# Data supplied
++++++++++

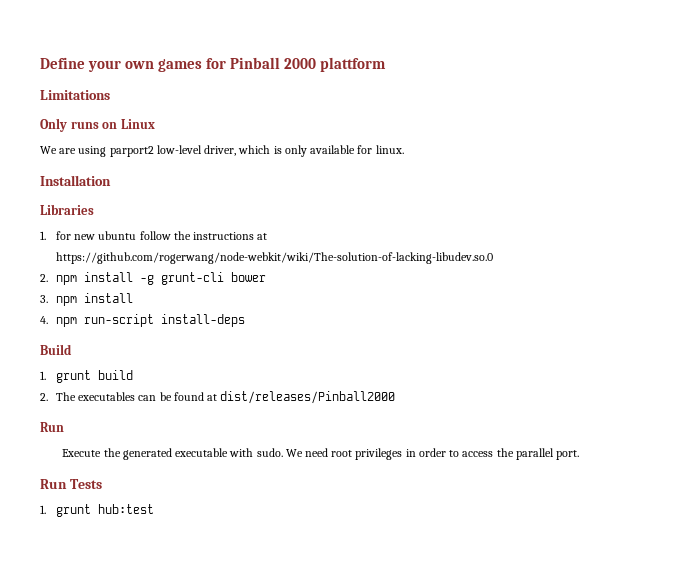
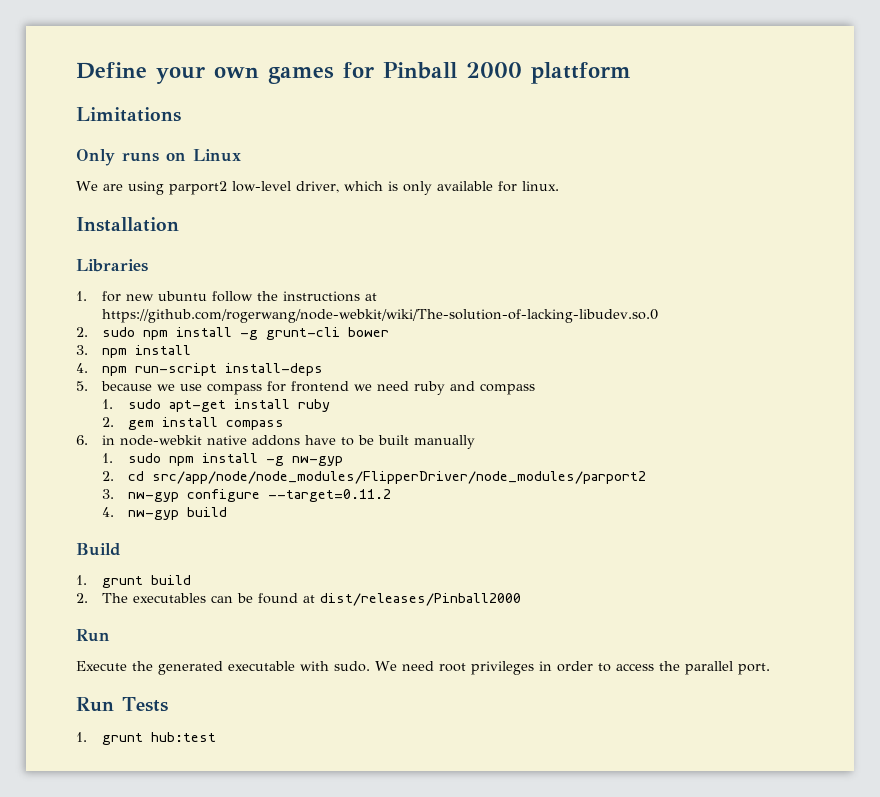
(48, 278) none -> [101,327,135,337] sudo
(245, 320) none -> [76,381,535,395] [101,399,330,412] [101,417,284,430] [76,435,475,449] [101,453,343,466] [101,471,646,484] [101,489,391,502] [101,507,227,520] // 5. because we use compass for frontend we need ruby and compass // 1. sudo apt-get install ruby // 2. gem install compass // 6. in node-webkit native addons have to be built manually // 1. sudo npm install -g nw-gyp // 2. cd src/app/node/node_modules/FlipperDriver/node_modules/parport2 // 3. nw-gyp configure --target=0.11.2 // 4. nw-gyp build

++++++++++

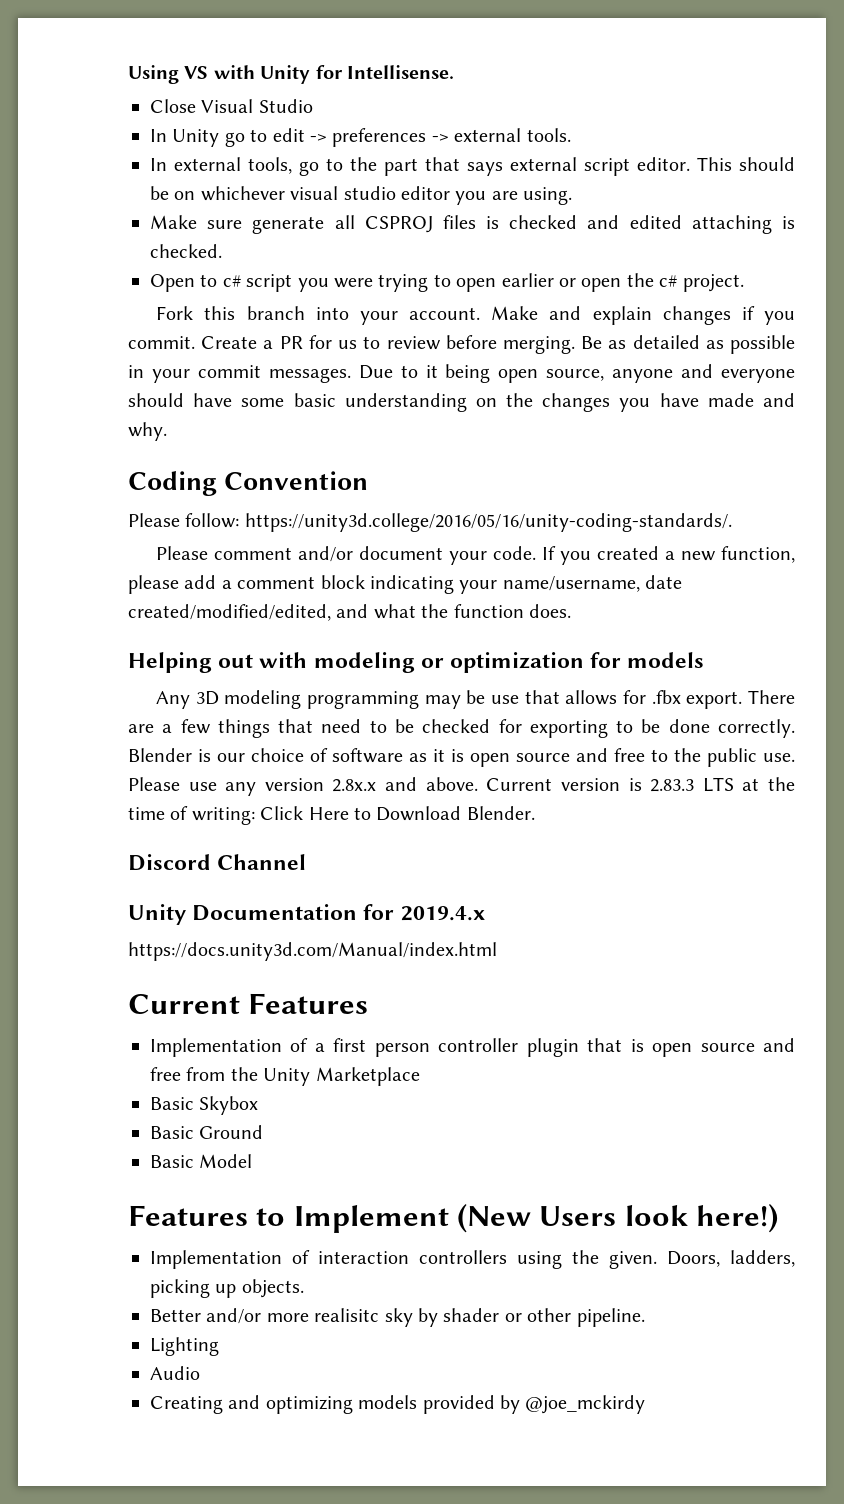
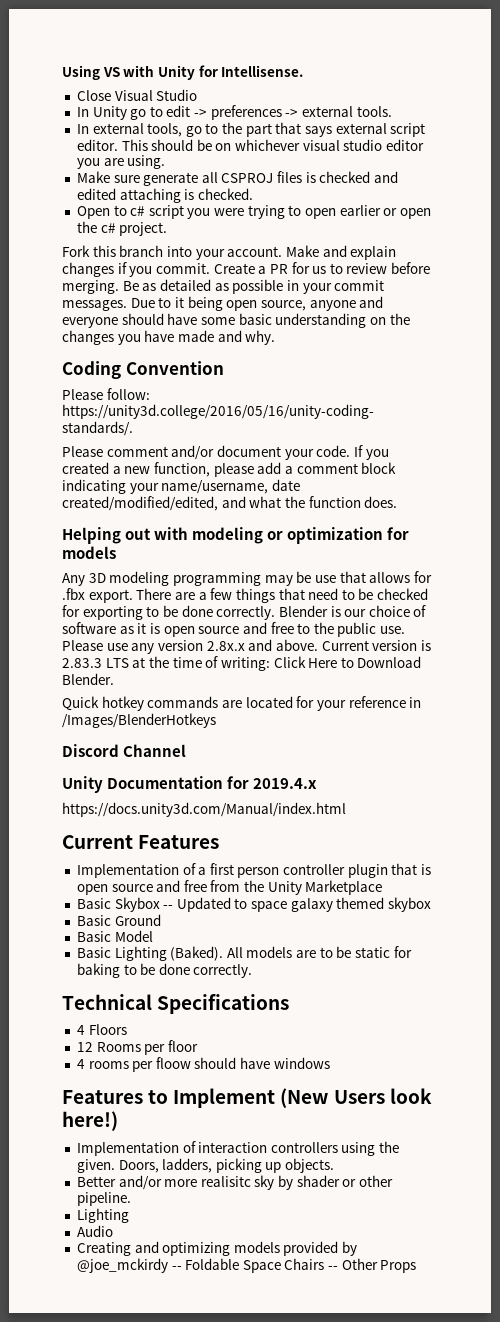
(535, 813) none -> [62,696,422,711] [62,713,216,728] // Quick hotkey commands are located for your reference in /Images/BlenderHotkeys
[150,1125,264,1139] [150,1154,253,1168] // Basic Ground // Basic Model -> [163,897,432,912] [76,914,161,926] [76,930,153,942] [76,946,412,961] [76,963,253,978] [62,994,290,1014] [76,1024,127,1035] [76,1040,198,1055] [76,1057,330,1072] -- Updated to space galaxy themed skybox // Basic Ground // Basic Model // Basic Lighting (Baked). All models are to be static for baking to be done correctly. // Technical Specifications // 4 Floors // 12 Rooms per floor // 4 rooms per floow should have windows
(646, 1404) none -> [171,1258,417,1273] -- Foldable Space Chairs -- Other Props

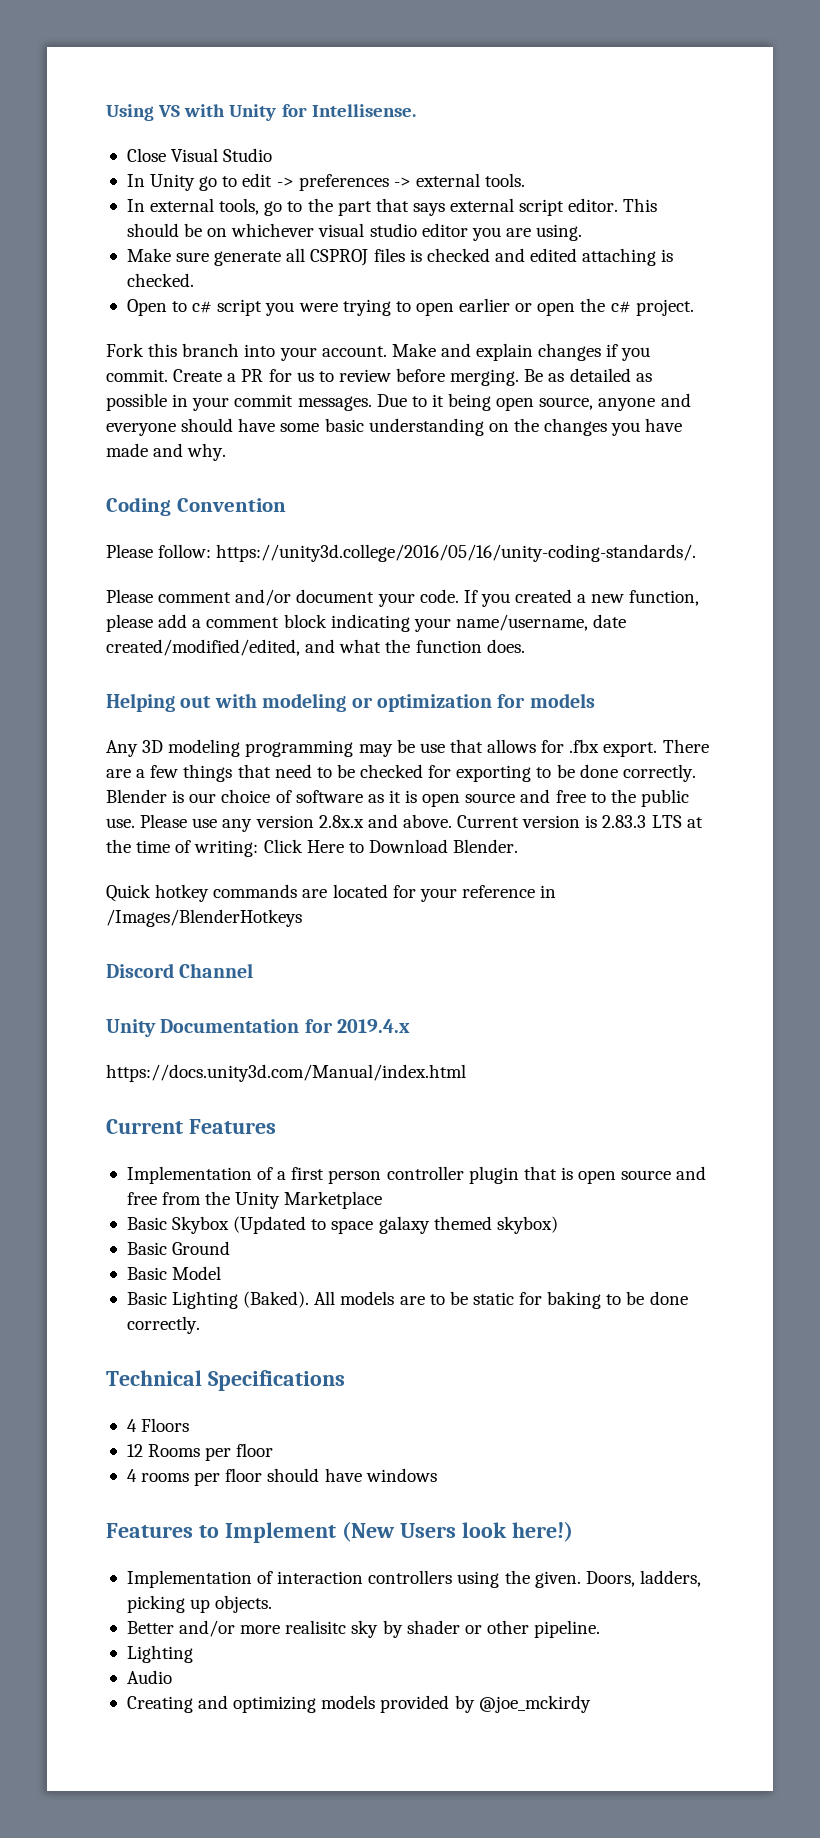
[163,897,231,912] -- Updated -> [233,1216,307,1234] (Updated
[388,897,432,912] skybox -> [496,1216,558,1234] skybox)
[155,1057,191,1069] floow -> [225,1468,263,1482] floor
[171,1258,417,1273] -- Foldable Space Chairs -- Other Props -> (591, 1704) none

++++++++++

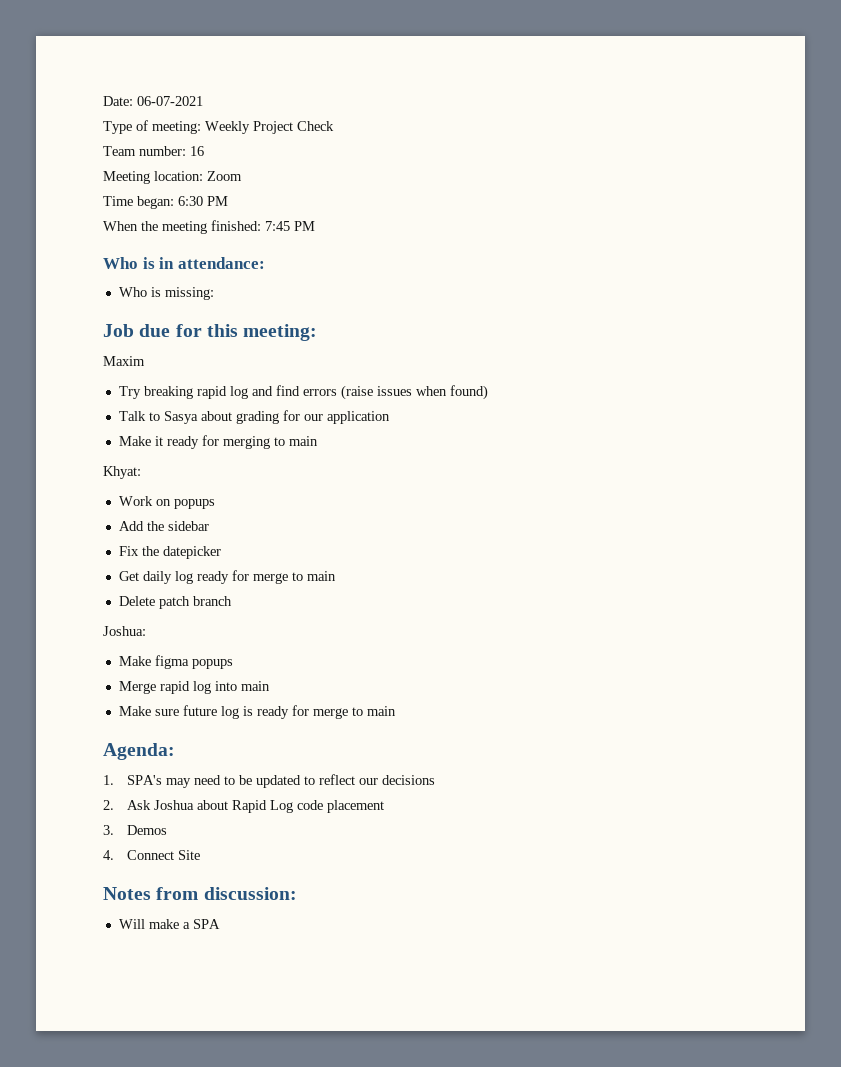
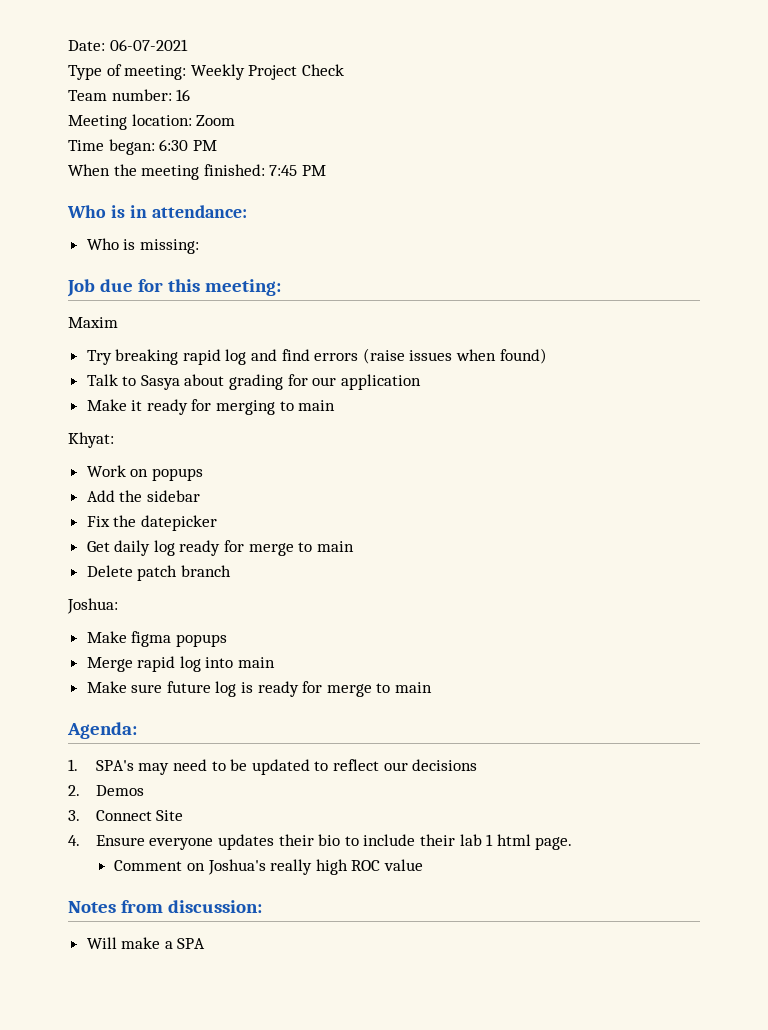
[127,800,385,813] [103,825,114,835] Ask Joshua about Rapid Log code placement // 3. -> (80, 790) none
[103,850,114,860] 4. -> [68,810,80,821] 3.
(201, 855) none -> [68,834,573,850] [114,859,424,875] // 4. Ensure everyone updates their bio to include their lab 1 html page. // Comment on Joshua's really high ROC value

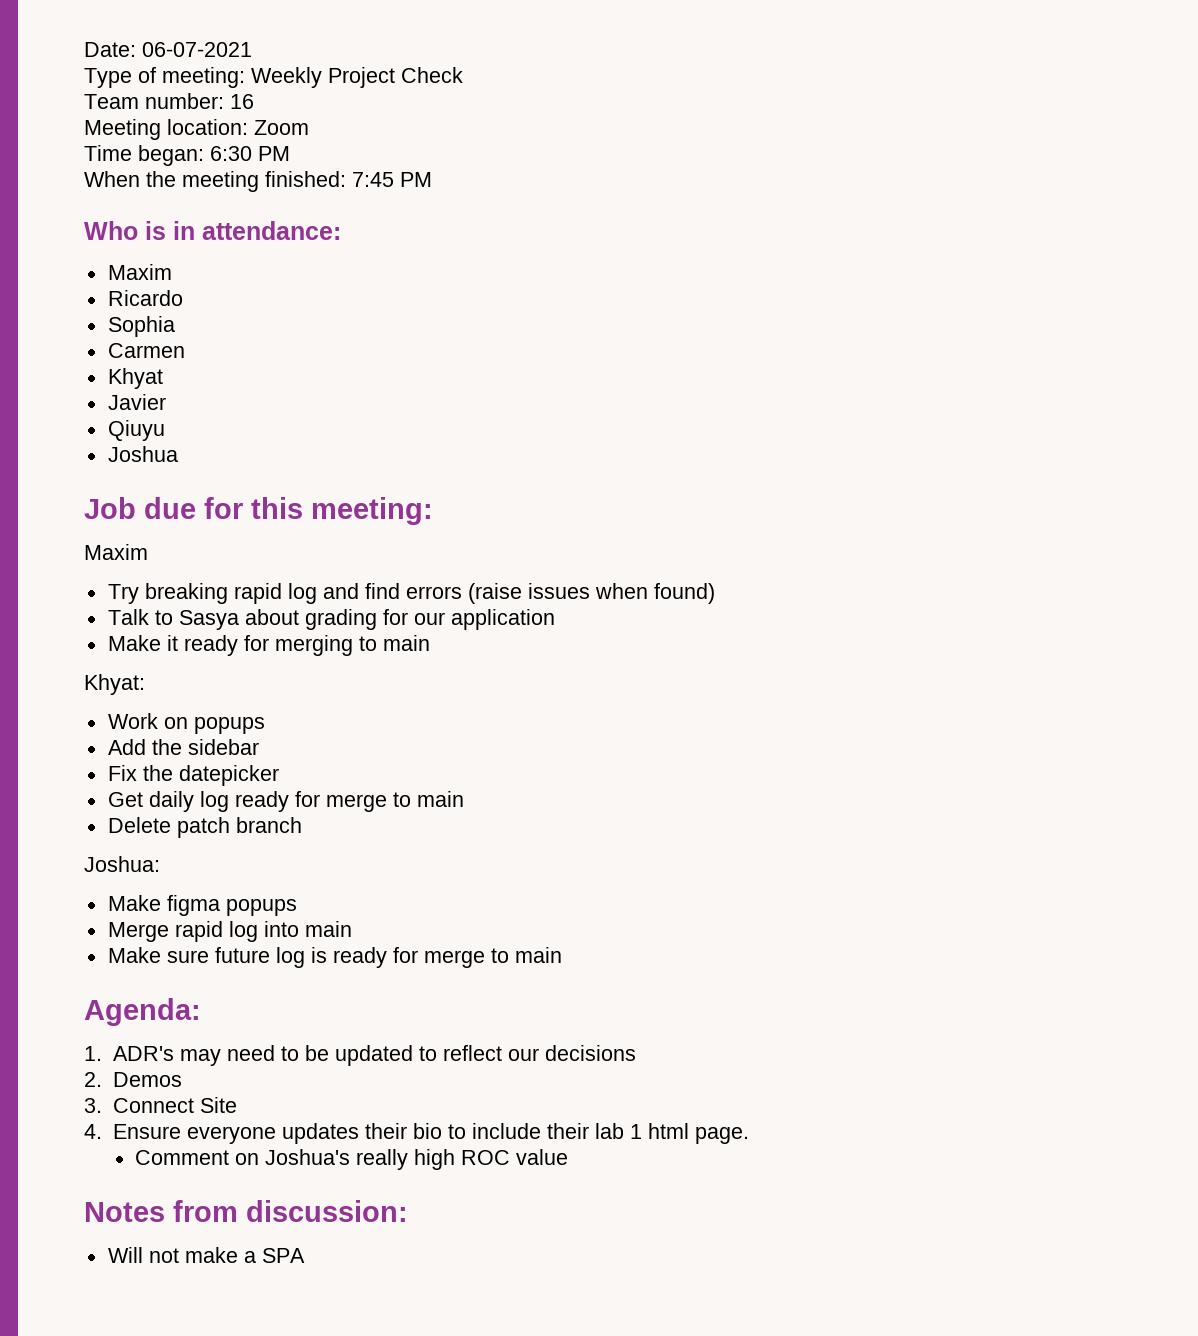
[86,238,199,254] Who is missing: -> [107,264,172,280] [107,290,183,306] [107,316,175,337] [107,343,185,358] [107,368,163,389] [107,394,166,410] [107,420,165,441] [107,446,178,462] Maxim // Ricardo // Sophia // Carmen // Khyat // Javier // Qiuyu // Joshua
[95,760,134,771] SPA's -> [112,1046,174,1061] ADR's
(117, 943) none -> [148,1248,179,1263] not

++++++++++

# What the exercise asks
Would you please copy every line from the listing above that contains the word "have"?

# Exercise response
(245, 320) none -> [76,381,535,395] [101,399,330,412] [101,417,284,430] [76,435,475,449] [101,453,343,466] [101,471,646,484] [101,489,391,502] [101,507,227,520] // 5. because we use compass for frontend we need ruby and compass // 1. sudo apt-get install ruby // 2. gem install compass // 6. in node-webkit native addons have to be built manually // 1. sudo npm install -g nw-gyp // 2. cd src/app/node/node_modules/FlipperDriver/node_modules/parport2 // 3. nw-gyp configure --target=0.11.2 // 4. nw-gyp build
[150,1125,264,1139] [150,1154,253,1168] // Basic Ground // Basic Model -> [163,897,432,912] [76,914,161,926] [76,930,153,942] [76,946,412,961] [76,963,253,978] [62,994,290,1014] [76,1024,127,1035] [76,1040,198,1055] [76,1057,330,1072] -- Updated to space galaxy themed skybox // Basic Ground // Basic Model // Basic Lighting (Baked). All models are to be static for baking to be done correctly. // Technical Specifications // 4 Floors // 12 Rooms per floor // 4 rooms per floow should have windows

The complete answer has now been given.